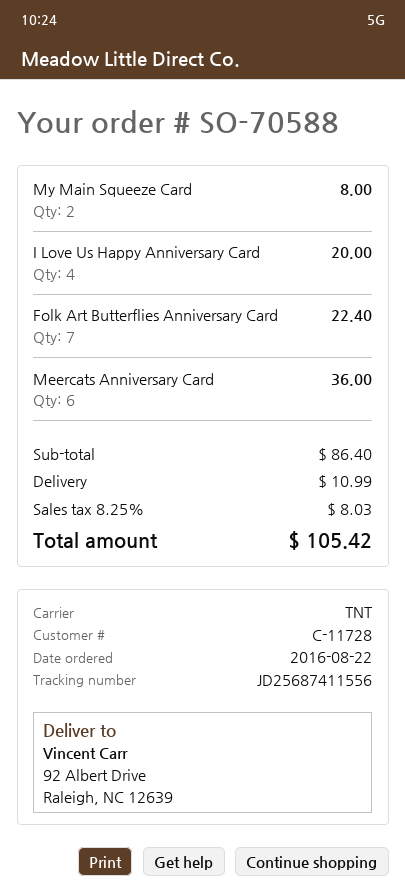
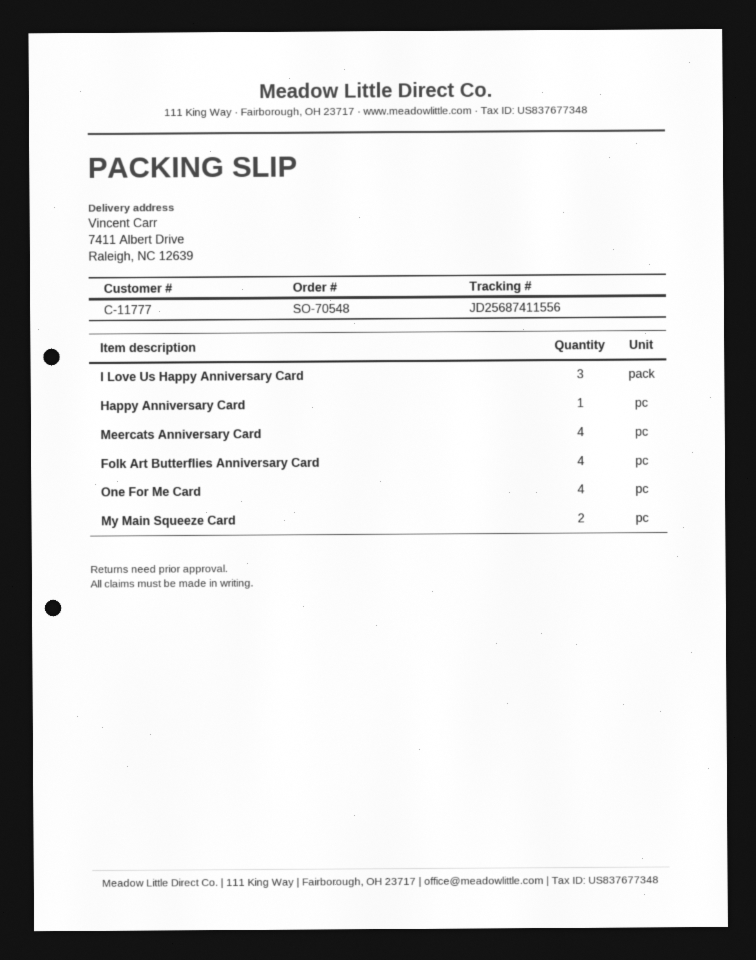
order number: SO-70588 -> SO-70548
customer number: C-11728 -> C-11777
ship to: 92 Albert Drive, Raleigh, NC 12639 -> 7411 Albert Drive, Raleigh, NC 12639
I Love Us Happy Anniversary Card: 4 -> 3
Folk Art Butterflies Anniversary Card: 7 -> 4
Meercats Anniversary Card: 6 -> 4
Happy Anniversary Card: none -> 1
One For Me Card: none -> 4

____

■ Exercise requirements
Your task is to reproduce exactly the lines that begin with the one containing "customer number: C-11728 -> C-11777" and continue to the end of the data, both ends included.

■ Output of the exercise
customer number: C-11728 -> C-11777
ship to: 92 Albert Drive, Raleigh, NC 12639 -> 7411 Albert Drive, Raleigh, NC 12639
I Love Us Happy Anniversary Card: 4 -> 3
Folk Art Butterflies Anniversary Card: 7 -> 4
Meercats Anniversary Card: 6 -> 4
Happy Anniversary Card: none -> 1
One For Me Card: none -> 4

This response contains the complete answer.